26. During an interview on 11/13/13 at 9:30 AM, Staff P, RN, Director of OR, SP, OP, and Telemedicine, stated that:
-Spore testing was run weekly on the OR sterilizer, read in 24 hours and the results placed in the Attest log (Attest is the brand name of biological monitor used).
- She did not know there were gaps in the sequence of tests run or why.
- She was not familiar with AAMI standards for sterilization and was not aware of current AORN recommendations.

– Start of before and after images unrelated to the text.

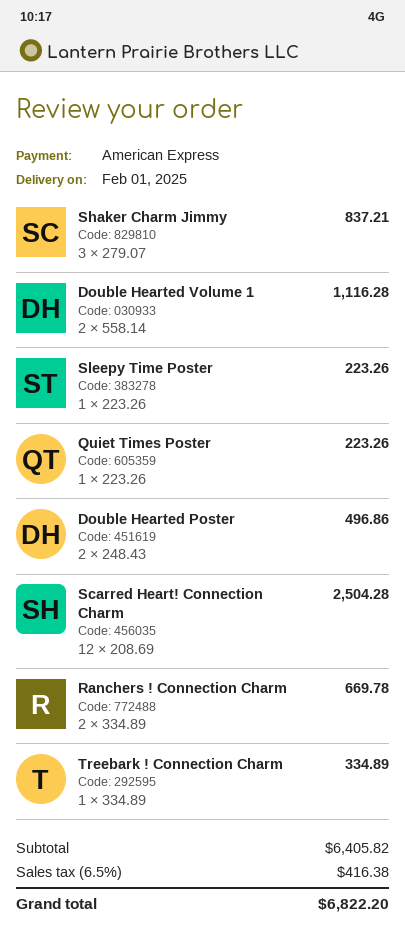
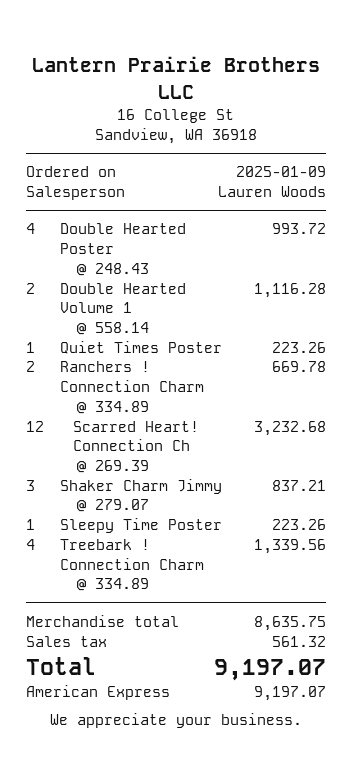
Double Hearted Poster: 2 x 248.43 = 496.86 -> 4 x 248.43 = 993.72
Scarred Heart! Connection Charm: 12 x 208.69 = 2504.28 -> 12 x 269.39 = 3232.68
Treebark ! Connection Charm: 1 x 334.89 = 334.89 -> 4 x 334.89 = 1339.56
subtotal: 6405.82 -> 8635.75
tax: 416.38 -> 561.32
total: 6822.20 -> 9197.07

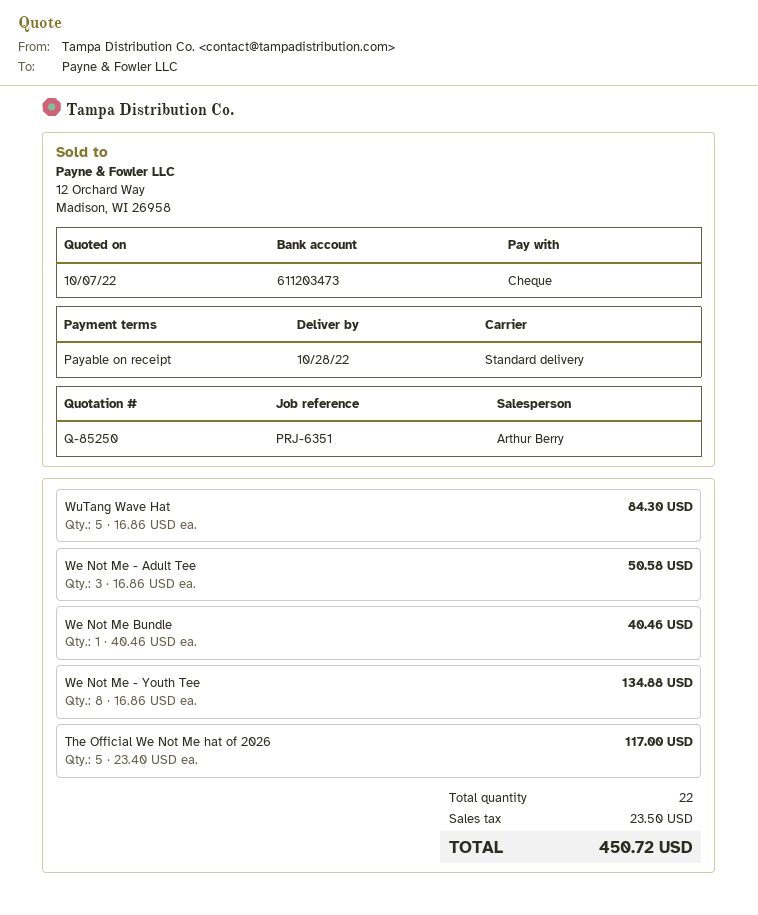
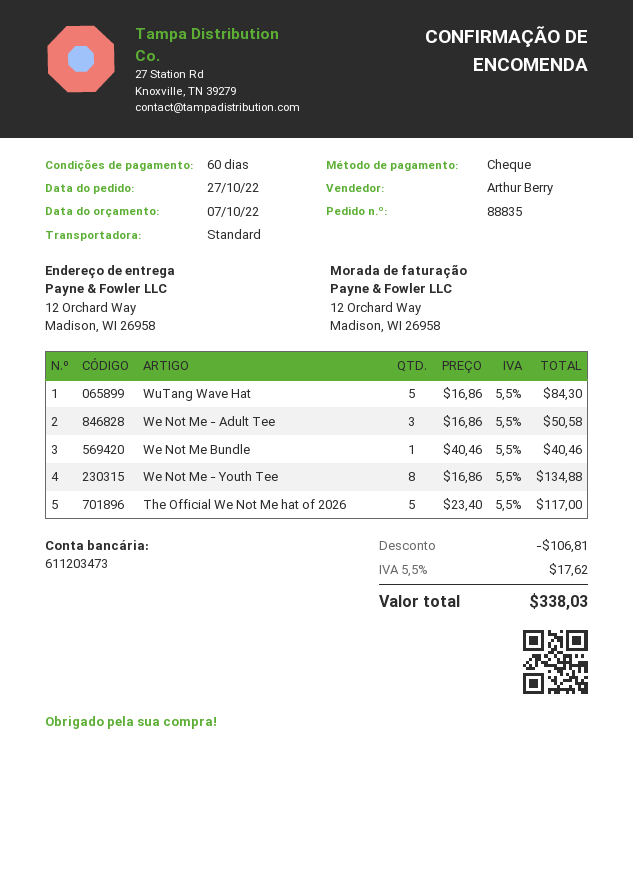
payment terms: on receipt -> 60 days
discount: none -> 106.81
tax: 23.50 -> 17.62
total: 450.72 -> 338.03

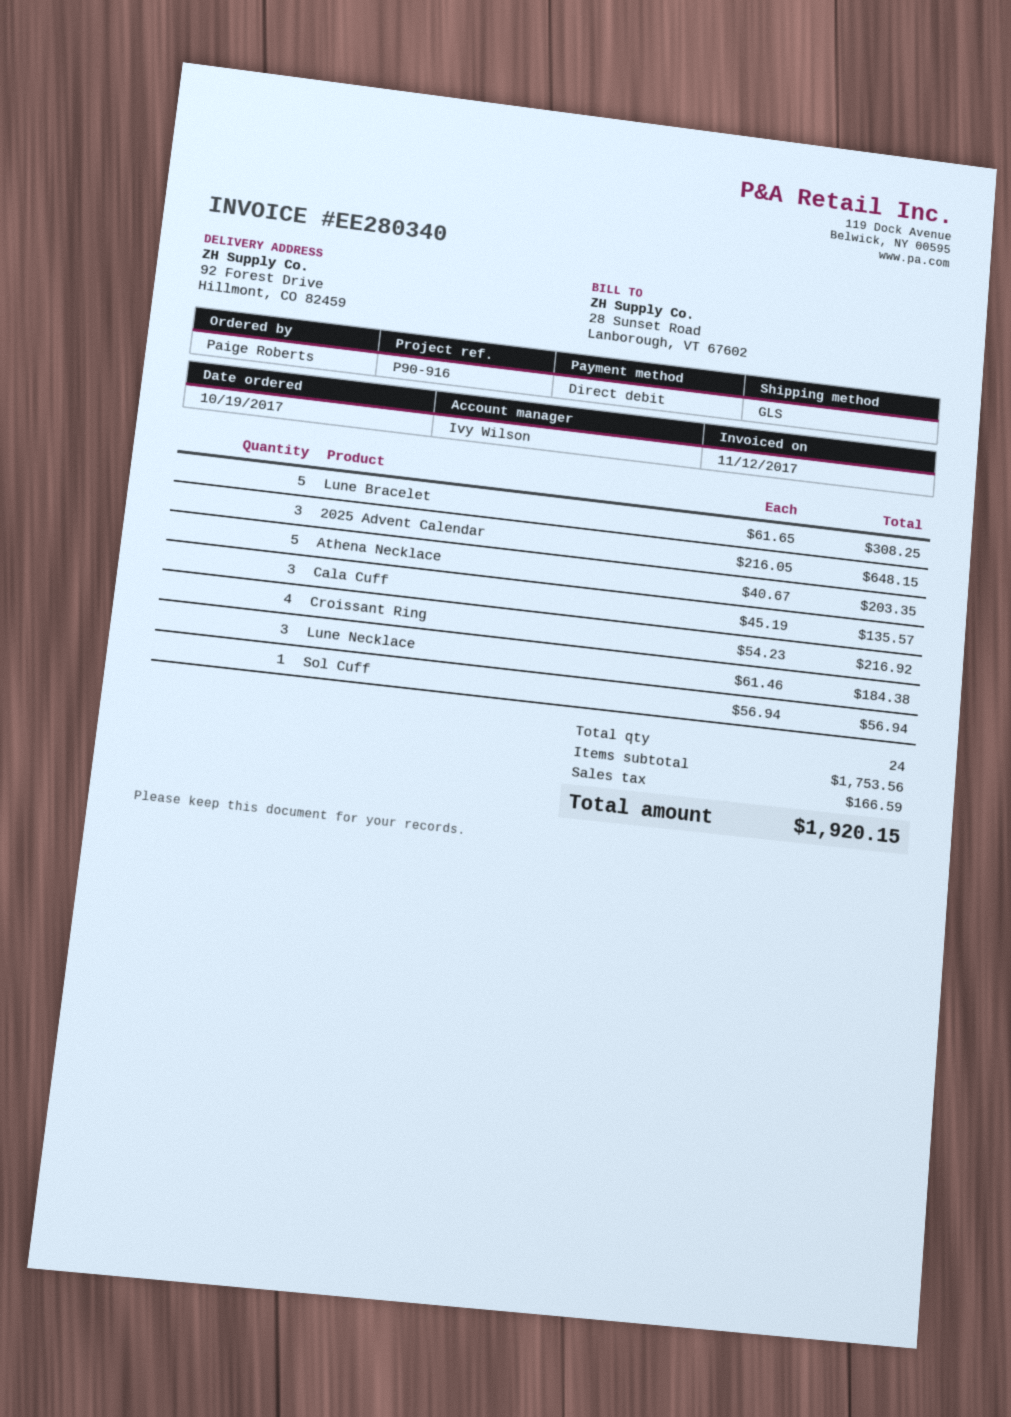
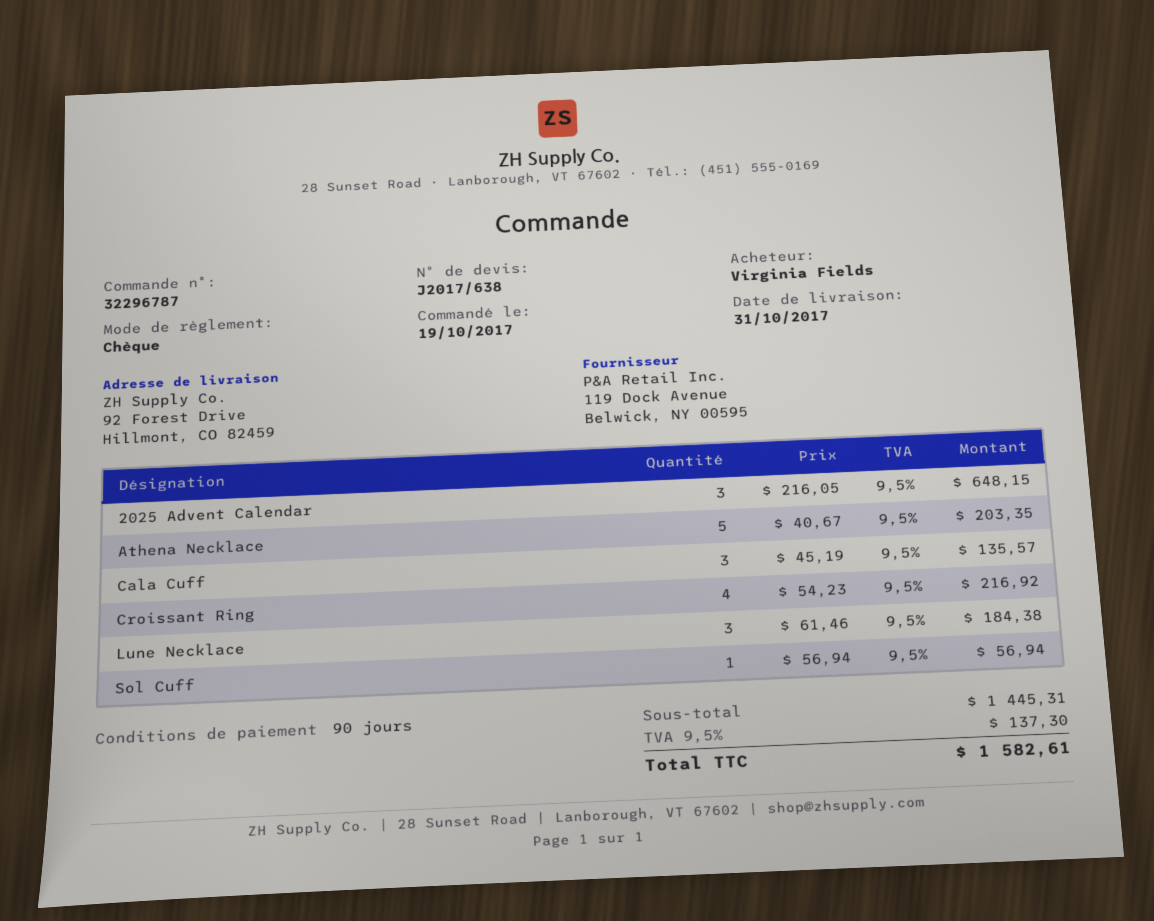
ordered by: Paige Roberts -> Virginia Fields
payment method: direct debit -> cheque
Lune Bracelet: 5 x 61.65 = 308.25 -> none
subtotal: 1753.56 -> 1445.31
tax: 166.59 -> 137.30
total: 1920.15 -> 1582.61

27. During an interview on 11/13/13 at 9:30 AM, Staff Q, Licensed Practical Nurse (LPN) and Scrub tech, stated that:
- The facility used a contract service to provide instruments for cataract surgeries. The company brought two sets of cataract instruments that were rotated the day of surgery.
- The cataract instrument sets were flash sterilized prior to the first case of the day and each subsequent case.
- Prior to the first case both sets of instruments were sterilized; one set went into the OR and the second set was placed on a sterile field prepared in the sub-sterile room.
- The second set was a back up set with extra instruments and might or might not be taken into the OR. If it was taken into the OR then it was decontaminated and flashed between cases.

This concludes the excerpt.